A settembre scorso la procura generale aveva chiesto il rinvio a giudizio per Sala, all’epoca commissario unico di Expo, per falso in atto pubblico nella sostituzione di due commissari di gara incompatibili, – il sindaco ha di recente chiesto il giudizio immediato -, ma aveva deciso anche di stralciare la posizione del primo cittadino per l’accusa di turbativa d’asta. Una decisione motivata dalla necessità di completare alcuni approfondimenti per l’improprio affidamento diretto alla società Mantovani della fornitura di 6.000 alberi per 4,3 milioni di euro a fronte di un costo per l’impresa di 1,6 milioni. 

Le indagini, condotte dal sostituto procuratore generale Felice Isnardi e coordinate dal pg Roberto Alfonso che ha avocato l’inchiesta sottraendola alla procura, riguardavano in particolare l’operazione di scorporo dell’appalto del ‘verde’ da quello della Piastra che, secondo l’accusa, avrebbe dovuto comportare una nuova formulazione della gara per permettere, anche a società escluse dall’appalto complessivo, di concorrere. Oggi arriva la scelta della procura generale di un cambio dell’imputazione per Sala: da turbativa d’asta (ipotesi che cade definitivamente per i protagonisti della vicenda) a concorso in abuso di ufficio. 

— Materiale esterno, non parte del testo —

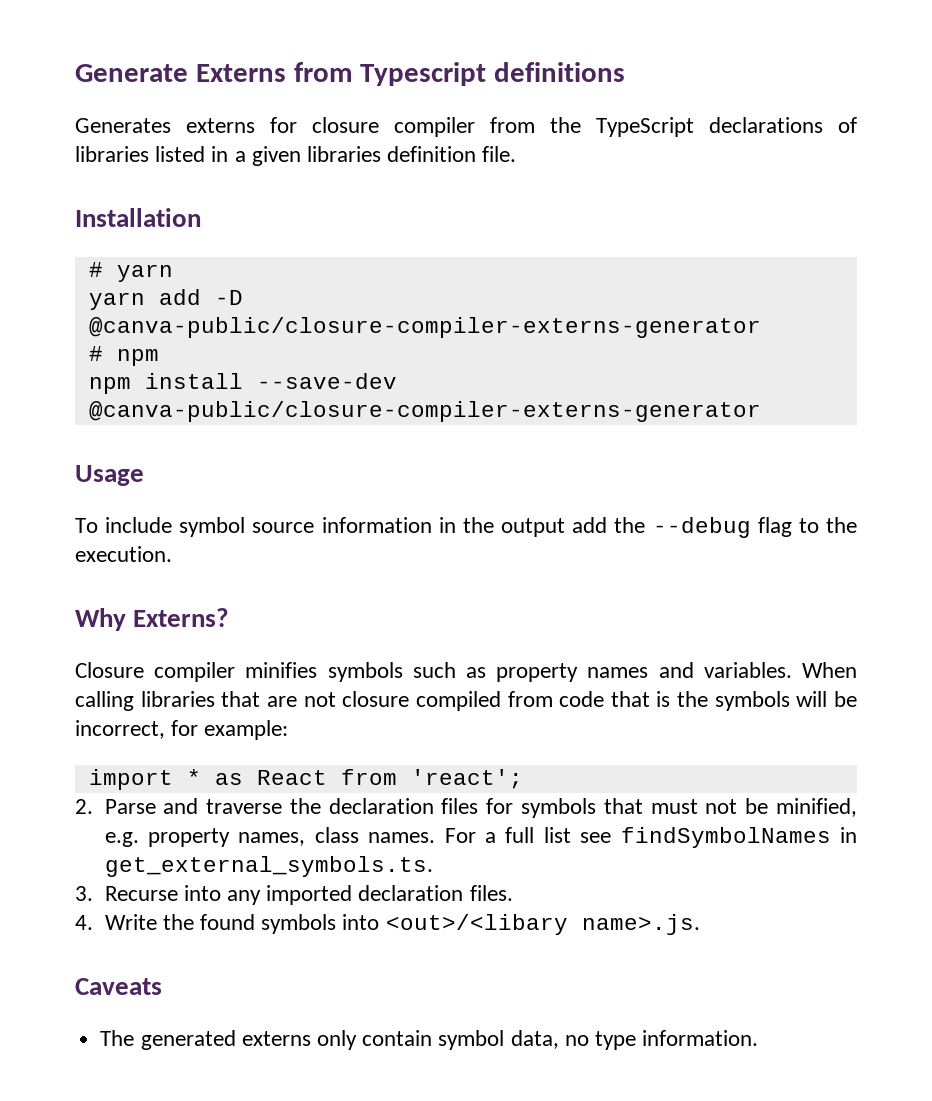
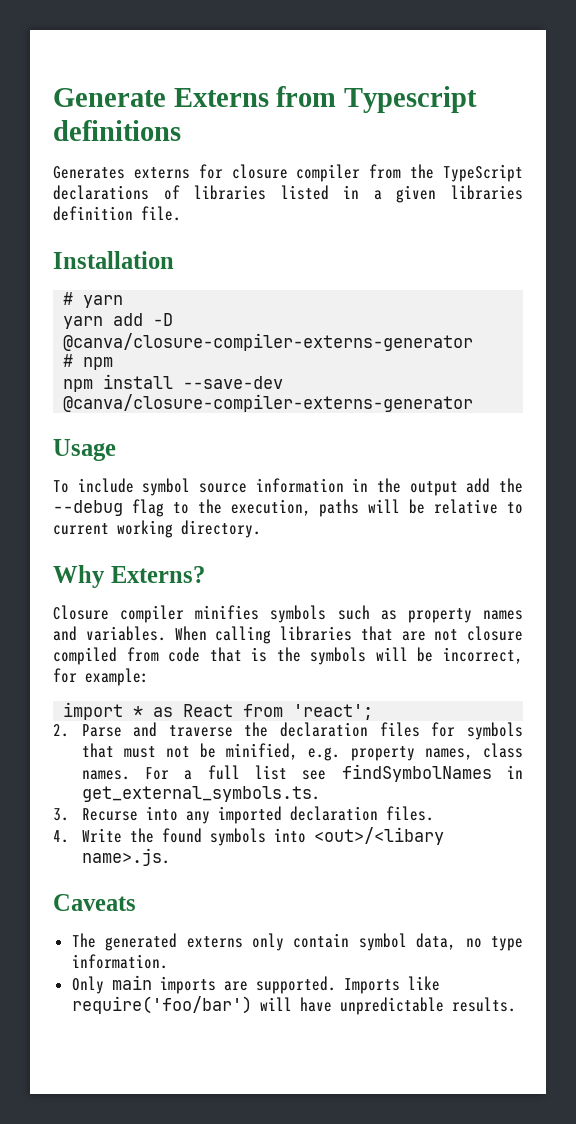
[88,317,761,338] @canva-public/closure-compiler-externs-generator -> [63,333,474,351] @canva/closure-compiler-externs-generator
[88,401,761,422] @canva-public/closure-compiler-externs-generator -> [63,394,474,412] @canva/closure-compiler-externs-generator
[75,546,172,562] execution. -> [230,499,524,517] [53,520,261,538] execution, paths will be relative to current working directory.
(759, 1038) none -> [71,975,440,994] [71,996,516,1015] // Only main imports are supported. Imports like require('foo/bar') will have unpredictable results.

La decisione della procura generale di Milano di chiudere le indagini per il sindaco trasformando l’accusa “offre una ulteriore dimostrazione delle difficoltà e degli ostacoli che, in questo Paese, incontra chiunque si trovi ad eseguire, nel rispetto della legge e in un tempo definito, un importante progetto pubblico, facendo affidamento sulle valutazioni delle autorità dello Stato competenti”, secondo i difensori di Sala, Salvatore Scuto e Stefano Nespor. 

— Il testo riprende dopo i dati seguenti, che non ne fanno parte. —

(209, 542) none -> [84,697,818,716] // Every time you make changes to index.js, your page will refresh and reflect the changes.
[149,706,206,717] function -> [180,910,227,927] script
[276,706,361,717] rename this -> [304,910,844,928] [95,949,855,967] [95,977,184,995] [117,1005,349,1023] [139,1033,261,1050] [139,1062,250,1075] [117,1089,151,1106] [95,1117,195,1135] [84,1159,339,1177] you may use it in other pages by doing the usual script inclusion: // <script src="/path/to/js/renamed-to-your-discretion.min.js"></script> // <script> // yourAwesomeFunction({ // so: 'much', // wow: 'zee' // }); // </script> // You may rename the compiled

I legali ricordano i complessi passaggi di un’inchiesta iniziata nel 2014. “Oggi, con stupore, ci troviamo di fronte a un’ennesima rilettura dei fatti operata dalla Procura generale. All’alba del 2018, per fatti risalenti al 2012, già oggetto di numerosi scrutini da parte di varie Autorità dello Stato, si giunge ad ipotizzare un nuovo reato, ancora una volta del tutto scollegato dalla realtà dei fatti”, sottolineano i legali. 

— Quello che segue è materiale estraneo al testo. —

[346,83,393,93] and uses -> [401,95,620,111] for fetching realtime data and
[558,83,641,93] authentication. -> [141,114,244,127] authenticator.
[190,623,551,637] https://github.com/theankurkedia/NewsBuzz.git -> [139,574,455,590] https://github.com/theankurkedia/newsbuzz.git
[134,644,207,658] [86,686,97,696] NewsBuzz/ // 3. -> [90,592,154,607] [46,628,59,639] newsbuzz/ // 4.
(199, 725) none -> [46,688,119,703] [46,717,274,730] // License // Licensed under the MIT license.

“Questa iniziativa della pg di Milano si pone in evidente contraddizione con i giudizi che Anac, Avvocatura dello Stato e la stessa Procura della Repubblica di Milano hanno precedentemente formulato, apparendo anomala al punto da sembrare persecutoria”, concludendo i difensori di Sala.

A Sala è stato notificato il decreto che dispone il giudizio immediato per la vicenda legata all’appalto per la Piastra dei servizi di Expo, di cui Sala era commissario unico. La prima udienza del processo con rito immediato, rendono noto i difensori di Sala, sarà il 20 febbraio prossimo.